Imágenes de aquel rostro acudieron a su mente. Lo veía sonriente, riendo pero no obstante siempre había algo más, parecía estar siempre perseguido por una sombra de tristeza...

¡Lo había reconocido! ¡Lo conocía! Casi podía darle un nombre...

Pero éste se desvaneció en el aire antes de que pudiera sujetarlo, evaporándose de su mente como humo arrastrado por el viento.

8. El Señor de la Guerra

Andando con mucho cuidado por las embarradas calles del poblado de los Tecnólogos, Simkin tenía todo el aspecto de un ave de brillante plumaje que se paseara por una triste jungla de ladrillos. La mayoría de las personas que trabajaban por allí le dirigieron miradas de desconfiado asombro, muy parecidas a las que podrían haber dedicado a un ave exótica que hubiera aparecido en medio de ellos de repente. Algunas fruncieron el entrecejo y sacudieron la cabeza con reprobación, murmurando comentarios poco halagüeños, mientras que aquí y allí, unos pocos saludaban alegremente al joven de llamativas ropas que se paseaba por las calles, cuidando de que su capa no arrastrara por el barro. Simkin respondió por igual tanto a las imprecaciones como a los saludos, agitando despreocupadamente una mano cubierta de encajes o quitándose el sombrero adornado con una pluma rosa que acababa de añadir, a última hora, para rematar su vestuario.

Los niños del poblado, no obstante, se sintieron encantados de volver a verlo.

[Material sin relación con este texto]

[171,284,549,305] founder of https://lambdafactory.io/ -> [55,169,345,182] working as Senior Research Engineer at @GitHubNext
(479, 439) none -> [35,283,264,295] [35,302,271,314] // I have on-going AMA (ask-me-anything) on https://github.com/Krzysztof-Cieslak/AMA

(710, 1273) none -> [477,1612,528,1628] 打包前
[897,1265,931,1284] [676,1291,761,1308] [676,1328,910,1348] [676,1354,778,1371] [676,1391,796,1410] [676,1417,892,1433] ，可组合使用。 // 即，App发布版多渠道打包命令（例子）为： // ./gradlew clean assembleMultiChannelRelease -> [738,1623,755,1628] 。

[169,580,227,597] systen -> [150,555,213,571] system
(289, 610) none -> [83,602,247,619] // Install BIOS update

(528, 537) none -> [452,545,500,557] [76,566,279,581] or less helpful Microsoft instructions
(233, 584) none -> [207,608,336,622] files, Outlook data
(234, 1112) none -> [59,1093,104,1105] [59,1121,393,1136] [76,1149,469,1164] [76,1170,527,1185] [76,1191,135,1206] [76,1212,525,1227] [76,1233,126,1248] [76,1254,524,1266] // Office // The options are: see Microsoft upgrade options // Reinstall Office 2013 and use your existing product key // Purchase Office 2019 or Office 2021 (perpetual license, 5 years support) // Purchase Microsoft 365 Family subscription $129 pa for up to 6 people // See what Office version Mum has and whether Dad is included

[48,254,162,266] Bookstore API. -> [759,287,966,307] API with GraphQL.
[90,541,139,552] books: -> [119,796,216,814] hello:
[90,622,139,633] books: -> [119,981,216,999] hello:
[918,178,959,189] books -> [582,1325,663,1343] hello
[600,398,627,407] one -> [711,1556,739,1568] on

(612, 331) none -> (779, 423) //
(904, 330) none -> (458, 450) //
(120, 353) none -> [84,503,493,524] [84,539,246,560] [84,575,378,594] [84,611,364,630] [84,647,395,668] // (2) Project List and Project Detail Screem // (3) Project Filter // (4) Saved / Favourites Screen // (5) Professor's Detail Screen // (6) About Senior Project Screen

Para ellos, significaba una agradable distracción, una presa fácil. Danzando a su alrededor, intentaron tocar sus extrañas vestiduras, se burlaron de sus piernas cubiertas con medias de seda e incluso se desafiaron unos a otros a arrojarle barro. El más atrevido de todos ellos —un robusto niño de once años que tenía la reputación de ser el más duro del pueblo— recibió el encargo de acertarle entre los omóplatos. Acercándosele silenciosamente por la espalda, el niño estaba ya listo para arrojarle la bola de barro cuando Simkin se dio la vuelta. No le dijo ni una palabra al chiquillo, simplemente se quedó mirándolo con fijeza. Acobardado, el niño se retiró deprisa, y de inmediato se ocupó de darle una paliza al primer niño más pequeño que él que se cruzó en su camino.

Levantando la nariz con gesto desdeñoso, Simkin se envolvió protectoramente en su capa e iba a continuar su camino cuando se le acercó un grupo de mujeres. Vestidas con tosquedad, incultas y con las manos enrojecidas y encallecidas por el duro trabajo, eran, sin embargo, las primeras damas del pueblo; siendo una de ellas la esposa del herrero, otra la del capataz de la mina y una tercera la del cerero. Apiñándose alrededor de Simkin, le rogaron con insistencia y, en cierta forma, patéticamente que les diera noticias de una corte que nunca habían visto a no ser a través de los ojos del muchacho. Una corte de la que estaban tan distantes como la luna lo está del sol.